Are your results due to the rewrites you have done, improvements to GHC, or somewhere in between? I'd say probably the last one, but it is hard to conclude for certain. It also is somewhat troubling that you are comparing your modified version of the Haskell and OCaml code. It might be worthwhile, at least for the sake of forstalling arguments, to run another benchmark against the original OCaml code and see how it fares on your system.

Either way, it is good to see that Haskell is more than competitive.; Tuesday, November 6, 2007 at 6:32:00 PM GMT
sigfpe said...: Great work!

Did you look at the memory footprint of the executables?

I've never really had too many worries about the speed of Haskell for ray-tracing, and a 2x drop in performance might be acceptable to many people if it makes code development easier. The thing I'm interested in is how performance degrades as you start stressing your machine out. How do you think the various languages will perform when you have, say, 2Gb of RAM, your scene takes up 1.9GB, and the renders take hours?; Tuesday, November 6, 2007 at 6:36:00 PM GMT
chessguy said...: Just wanted to say, I agree with Adam's post. Would be nice to see numbers from the original code in the same tables as the rest.; Tuesday, November 6, 2007 at 7:13:00 PM GMT
augustss said...: I'll try to run the original Haskell programs, and also look at memory foot print.; Tuesday, November 6, 2007 at 8:38:00 PM GMT
Don Stewart said...: You use -O3, however -O3 is clamped to be just -O2 in GHC 6.8, but in 6.6 and earlier, -O3 is closer to -Onot, if I recall (as it wasn't maintained, so only some optimisations are enabled). -O3 might therefore be worse than -O2 for the older compilers.

In the shootout we typically use only: -O2 -optc-O2 -optc-march=pentium4 -optc-ffast-math -funbox-strict-fields, so you might double check using -O2 -optc-O2; Tuesday, November 6, 2007 at 10:22:00 PM GMT
Unknown said...: On the website, it says Philip Armstrong wrote the Haskell code, not Jon Harrop.; Tuesday, November 6, 2007 at 10:46:00 PM GMT
chak said...: Great stuff. I think it shows again that (1) you need to get an expert of each language to get fair benchmarks and (2) we need more material on how to write efficient Haskell programs (on the other hand, that you should use datatypes with strict fields in such situations is described in GHC's User Guide).; Tuesday, November 6, 2007 at 11:43:00 PM GMT
Chris Pacejo said...: Quick note: the -ccopt -O3 passed to ocamlopt isn't actually doing anything; -ccopt is only used when compiling C extensions. O'Caml programs themselves are compiled directly to assembly.; Tuesday, November 6, 2007 at 11:45:00 PM GMT
Phil said...: Yeah, I wrote the Haskell version that appears on Jon's webpages. I don't pretend to be an expert Haskell programmer; indeed if you look back in the archives of the haskell-cafe mailing list you'll find a sizable thread on the topic of optimising my version: http://www.haskell.org/pipermail/haskell-cafe/2007-June/027235.html

It's nice to see that GHC 6.8 makes such a big difference to my original code.

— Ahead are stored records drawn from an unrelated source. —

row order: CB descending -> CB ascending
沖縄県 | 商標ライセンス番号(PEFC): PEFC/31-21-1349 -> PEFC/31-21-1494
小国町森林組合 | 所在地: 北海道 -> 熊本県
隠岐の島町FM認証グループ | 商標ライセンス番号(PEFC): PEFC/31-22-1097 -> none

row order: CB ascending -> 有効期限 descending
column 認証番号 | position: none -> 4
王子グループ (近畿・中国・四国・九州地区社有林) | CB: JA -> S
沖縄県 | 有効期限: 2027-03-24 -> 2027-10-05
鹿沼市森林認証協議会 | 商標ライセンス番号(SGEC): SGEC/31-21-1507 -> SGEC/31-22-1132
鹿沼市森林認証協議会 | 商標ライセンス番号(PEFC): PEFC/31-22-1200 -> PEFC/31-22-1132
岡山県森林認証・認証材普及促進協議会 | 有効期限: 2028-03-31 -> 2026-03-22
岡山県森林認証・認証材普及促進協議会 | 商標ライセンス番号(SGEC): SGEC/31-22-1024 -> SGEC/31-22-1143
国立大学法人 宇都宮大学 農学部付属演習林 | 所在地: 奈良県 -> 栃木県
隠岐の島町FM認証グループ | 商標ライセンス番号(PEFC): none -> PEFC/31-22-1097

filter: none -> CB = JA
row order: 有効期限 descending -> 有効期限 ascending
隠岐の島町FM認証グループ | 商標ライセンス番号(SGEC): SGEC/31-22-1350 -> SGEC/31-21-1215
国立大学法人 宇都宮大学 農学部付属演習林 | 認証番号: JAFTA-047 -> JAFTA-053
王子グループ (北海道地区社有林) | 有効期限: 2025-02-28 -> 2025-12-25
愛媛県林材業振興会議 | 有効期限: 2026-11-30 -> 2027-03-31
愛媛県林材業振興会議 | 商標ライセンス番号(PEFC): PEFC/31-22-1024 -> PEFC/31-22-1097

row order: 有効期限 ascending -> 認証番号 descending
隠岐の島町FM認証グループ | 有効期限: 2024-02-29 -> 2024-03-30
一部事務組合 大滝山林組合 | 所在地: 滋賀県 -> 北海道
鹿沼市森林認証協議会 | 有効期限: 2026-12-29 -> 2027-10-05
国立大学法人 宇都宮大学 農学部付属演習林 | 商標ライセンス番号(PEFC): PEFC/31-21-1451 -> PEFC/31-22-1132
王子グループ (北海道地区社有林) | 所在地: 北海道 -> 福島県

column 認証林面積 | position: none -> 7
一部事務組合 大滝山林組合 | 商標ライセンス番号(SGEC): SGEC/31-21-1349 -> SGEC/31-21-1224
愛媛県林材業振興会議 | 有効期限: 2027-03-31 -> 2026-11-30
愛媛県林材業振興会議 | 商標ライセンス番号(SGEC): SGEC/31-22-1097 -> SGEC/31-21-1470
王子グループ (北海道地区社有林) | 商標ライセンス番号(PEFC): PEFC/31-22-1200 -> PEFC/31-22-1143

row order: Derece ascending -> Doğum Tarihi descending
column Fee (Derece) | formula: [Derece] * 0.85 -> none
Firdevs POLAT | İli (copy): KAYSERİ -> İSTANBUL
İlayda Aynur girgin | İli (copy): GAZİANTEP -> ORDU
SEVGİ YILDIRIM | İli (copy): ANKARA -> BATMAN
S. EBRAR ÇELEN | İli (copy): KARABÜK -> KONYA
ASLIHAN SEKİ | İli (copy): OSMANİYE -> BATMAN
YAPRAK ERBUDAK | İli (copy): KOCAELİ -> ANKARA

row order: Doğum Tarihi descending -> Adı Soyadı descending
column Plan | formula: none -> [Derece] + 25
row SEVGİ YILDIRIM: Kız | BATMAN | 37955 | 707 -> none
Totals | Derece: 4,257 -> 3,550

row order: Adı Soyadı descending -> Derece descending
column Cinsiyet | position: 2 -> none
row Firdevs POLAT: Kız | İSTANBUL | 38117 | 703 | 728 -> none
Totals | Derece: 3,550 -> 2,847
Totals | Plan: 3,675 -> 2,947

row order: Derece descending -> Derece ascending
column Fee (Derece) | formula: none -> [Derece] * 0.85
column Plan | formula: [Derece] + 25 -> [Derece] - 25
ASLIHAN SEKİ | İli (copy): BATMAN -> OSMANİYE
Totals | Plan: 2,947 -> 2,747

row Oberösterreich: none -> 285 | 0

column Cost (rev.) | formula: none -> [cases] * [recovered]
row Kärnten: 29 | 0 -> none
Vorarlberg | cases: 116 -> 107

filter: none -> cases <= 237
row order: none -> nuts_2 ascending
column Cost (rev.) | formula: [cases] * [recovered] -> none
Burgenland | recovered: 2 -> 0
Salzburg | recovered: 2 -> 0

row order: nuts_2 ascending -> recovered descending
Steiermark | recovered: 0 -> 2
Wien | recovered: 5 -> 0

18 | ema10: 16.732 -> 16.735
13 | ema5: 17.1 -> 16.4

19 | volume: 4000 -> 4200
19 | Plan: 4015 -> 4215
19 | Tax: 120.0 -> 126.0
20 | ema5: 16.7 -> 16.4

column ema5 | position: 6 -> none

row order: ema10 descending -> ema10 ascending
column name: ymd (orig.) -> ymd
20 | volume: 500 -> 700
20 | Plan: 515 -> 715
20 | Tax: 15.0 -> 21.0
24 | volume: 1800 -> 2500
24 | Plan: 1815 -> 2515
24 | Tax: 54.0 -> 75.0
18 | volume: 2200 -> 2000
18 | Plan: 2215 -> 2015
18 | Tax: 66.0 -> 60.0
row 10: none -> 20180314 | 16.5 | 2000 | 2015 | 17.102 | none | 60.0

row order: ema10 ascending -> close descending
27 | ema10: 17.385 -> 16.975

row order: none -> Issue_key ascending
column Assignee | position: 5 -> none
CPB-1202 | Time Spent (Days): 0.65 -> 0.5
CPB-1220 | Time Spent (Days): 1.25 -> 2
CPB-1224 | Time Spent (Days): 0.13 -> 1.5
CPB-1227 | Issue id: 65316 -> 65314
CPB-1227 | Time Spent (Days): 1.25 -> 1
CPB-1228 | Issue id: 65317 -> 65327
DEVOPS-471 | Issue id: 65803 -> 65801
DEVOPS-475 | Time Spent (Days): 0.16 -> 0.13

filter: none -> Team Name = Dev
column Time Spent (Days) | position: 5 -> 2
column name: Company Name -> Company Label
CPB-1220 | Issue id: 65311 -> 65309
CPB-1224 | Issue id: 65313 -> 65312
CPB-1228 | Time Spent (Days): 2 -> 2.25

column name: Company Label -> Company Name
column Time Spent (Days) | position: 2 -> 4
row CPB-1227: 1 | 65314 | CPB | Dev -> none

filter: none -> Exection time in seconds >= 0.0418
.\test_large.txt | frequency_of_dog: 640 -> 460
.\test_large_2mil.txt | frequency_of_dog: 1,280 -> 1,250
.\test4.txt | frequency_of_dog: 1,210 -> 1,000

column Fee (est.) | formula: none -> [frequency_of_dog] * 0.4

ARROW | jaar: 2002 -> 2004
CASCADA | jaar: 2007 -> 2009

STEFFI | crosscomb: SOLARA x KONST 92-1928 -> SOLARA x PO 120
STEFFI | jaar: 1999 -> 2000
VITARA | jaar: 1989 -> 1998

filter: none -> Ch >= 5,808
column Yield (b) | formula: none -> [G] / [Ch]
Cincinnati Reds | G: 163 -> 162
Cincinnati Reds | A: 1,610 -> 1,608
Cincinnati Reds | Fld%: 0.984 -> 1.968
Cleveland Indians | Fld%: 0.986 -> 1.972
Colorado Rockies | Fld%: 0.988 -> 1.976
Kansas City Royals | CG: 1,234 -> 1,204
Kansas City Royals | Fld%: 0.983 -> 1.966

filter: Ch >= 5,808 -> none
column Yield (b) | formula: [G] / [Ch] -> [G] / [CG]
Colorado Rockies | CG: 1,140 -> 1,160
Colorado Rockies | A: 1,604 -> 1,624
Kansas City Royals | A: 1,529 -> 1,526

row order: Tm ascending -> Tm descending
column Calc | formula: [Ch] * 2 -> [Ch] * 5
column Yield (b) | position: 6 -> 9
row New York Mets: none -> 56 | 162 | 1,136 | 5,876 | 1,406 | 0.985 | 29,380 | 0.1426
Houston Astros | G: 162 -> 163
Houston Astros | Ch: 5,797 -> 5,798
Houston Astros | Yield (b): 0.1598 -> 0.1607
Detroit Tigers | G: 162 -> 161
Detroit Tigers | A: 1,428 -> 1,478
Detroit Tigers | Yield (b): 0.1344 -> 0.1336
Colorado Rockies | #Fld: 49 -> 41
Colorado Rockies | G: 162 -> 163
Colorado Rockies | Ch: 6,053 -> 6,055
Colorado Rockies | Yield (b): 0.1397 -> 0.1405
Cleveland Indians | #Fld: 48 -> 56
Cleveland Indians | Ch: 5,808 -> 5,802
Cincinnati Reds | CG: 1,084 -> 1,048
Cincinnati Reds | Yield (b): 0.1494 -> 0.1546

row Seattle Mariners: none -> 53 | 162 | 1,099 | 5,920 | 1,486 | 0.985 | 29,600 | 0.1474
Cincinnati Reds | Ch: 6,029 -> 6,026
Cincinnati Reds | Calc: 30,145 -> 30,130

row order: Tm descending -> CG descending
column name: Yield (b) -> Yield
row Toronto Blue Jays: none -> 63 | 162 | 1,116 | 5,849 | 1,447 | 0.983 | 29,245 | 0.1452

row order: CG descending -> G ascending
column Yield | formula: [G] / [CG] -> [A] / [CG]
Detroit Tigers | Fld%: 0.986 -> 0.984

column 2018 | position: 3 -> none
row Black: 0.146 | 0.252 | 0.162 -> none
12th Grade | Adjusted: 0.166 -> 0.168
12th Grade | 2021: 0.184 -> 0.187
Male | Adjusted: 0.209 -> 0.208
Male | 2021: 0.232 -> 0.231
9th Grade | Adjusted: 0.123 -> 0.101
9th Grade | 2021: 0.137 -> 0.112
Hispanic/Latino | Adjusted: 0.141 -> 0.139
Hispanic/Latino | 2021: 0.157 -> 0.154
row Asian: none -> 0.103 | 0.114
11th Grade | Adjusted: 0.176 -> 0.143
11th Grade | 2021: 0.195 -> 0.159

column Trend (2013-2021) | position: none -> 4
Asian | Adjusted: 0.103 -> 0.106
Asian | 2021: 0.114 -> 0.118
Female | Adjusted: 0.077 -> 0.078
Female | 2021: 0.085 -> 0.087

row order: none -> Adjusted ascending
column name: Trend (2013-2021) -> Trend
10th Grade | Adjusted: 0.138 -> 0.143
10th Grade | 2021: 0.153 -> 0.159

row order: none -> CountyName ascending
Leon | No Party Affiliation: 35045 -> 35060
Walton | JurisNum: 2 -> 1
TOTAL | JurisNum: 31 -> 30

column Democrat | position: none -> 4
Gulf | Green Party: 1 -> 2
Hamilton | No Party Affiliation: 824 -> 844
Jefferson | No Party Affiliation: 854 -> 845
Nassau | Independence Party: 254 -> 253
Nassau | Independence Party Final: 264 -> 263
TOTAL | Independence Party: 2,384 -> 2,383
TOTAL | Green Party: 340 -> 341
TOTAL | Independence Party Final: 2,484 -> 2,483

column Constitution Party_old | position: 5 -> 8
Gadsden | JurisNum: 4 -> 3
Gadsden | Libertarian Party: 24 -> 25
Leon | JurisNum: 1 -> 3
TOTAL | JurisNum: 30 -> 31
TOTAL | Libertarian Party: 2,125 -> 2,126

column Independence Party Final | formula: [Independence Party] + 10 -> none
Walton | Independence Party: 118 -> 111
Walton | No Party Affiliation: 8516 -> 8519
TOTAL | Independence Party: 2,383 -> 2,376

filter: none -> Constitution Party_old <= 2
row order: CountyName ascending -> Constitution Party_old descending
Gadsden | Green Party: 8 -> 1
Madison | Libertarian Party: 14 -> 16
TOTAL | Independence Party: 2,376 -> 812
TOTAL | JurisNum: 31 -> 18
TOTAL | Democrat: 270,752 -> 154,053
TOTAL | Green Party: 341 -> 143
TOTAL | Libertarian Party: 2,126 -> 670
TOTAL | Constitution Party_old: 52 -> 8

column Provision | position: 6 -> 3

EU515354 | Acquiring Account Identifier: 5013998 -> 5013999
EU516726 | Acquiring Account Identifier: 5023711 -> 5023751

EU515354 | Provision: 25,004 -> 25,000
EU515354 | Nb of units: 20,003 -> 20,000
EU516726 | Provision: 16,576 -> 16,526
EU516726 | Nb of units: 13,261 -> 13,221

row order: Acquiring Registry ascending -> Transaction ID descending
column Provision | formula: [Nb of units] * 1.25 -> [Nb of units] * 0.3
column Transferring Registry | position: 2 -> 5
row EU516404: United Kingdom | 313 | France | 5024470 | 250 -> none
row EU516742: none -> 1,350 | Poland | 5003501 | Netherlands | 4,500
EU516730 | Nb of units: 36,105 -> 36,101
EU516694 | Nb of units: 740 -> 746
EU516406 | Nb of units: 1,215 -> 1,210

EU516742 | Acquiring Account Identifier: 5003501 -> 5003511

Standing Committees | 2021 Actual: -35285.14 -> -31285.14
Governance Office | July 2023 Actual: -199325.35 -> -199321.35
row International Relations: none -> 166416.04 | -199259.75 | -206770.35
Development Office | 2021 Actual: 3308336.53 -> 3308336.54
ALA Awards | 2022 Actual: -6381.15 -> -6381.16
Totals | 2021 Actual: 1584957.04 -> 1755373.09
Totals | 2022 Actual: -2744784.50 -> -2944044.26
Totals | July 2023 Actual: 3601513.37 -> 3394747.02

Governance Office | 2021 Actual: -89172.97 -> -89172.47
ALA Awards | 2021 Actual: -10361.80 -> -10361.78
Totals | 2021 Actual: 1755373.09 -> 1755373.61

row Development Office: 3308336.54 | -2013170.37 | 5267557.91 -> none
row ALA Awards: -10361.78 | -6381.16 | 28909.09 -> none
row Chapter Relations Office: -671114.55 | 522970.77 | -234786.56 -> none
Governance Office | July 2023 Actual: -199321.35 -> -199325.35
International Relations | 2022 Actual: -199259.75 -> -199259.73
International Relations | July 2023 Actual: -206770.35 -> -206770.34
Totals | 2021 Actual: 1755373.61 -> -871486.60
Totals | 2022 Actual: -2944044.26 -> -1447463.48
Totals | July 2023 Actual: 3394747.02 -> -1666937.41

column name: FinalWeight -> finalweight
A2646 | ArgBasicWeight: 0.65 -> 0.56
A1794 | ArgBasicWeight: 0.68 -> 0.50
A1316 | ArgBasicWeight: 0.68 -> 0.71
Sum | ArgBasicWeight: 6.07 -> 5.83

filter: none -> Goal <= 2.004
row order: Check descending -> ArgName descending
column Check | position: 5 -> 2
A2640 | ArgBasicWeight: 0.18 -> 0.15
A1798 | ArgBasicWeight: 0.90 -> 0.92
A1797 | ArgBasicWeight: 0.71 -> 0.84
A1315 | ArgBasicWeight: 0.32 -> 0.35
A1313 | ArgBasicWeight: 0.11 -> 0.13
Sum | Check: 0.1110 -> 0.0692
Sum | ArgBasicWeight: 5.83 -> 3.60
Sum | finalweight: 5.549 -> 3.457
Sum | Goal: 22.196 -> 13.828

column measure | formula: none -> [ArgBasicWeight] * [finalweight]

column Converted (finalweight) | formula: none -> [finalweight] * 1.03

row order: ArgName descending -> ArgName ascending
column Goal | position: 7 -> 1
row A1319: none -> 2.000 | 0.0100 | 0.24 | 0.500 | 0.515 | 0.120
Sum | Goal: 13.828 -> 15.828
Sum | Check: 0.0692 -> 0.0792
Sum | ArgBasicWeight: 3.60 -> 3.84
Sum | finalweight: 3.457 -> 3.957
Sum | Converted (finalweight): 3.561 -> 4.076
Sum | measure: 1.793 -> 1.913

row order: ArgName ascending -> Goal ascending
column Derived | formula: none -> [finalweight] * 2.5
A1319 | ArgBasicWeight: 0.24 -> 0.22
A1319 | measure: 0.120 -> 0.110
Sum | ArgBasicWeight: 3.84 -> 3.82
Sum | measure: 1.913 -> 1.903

From what I remember there are *significant* differences between the 64-bit and 32-bit x86 binaries produced by both the OCaml compiler and GHC, so you need to watch out for that when making performance comparisons (I think Jon is comparing 64-bit versions but ICBW).

As far as the code goes, I had considered making Vector a Num, but decided against it on personal taste grounds. I'm not a big fan of big list comprehensions either, but perhaps you guessed that...; Wednesday, November 7, 2007 at 2:08:00 PM GMT
augustss said...: Phil, I'm sorry I forgot to mention you as the original author. I stole code from you after all. :)

It's not clear to me if Jon is comparing 32 or 64 bit versons. If it's 64 bits it could account for the huge differences.; Wednesday, November 7, 2007 at 2:47:00 PM GMT
Phil said...: Apology accepted :)

I'll probably merge a few bits of yours into my version just for completeness' sake.

I think that Jon is reporting 64-bit timings IIRC.; Wednesday, November 7, 2007 at 4:08:00 PM GMT
Jon Harrop said...: Your results look similar to the old 32-bit results on my site (the ones in red), which is not surprising if you are still running your 64-bit CPU in legacy mode.

What results do you get in 64-bit mode?; Thursday, November 8, 2007 at 1:41:00 AM GMT
augustss said...: I don't know what I'd get in 64 bit mode because I don't know how to generate 64 bit binaries on my Mac.

But I know native code generation for 64 bits is not that good for ghc yet.

I'm not sure running in 64 bit mode is always the best (in any language). For this kind of benchmark we're after fastest execution after all, and if you get that in 32 bit mode, fine by me.

But I'll investigate 64 bit mode.; Thursday, November 8, 2007 at 1:50:00 AM GMT
Jon Harrop said...: In OCaml and C++, 64-bit is much faster than 32-bit for almost all tasks.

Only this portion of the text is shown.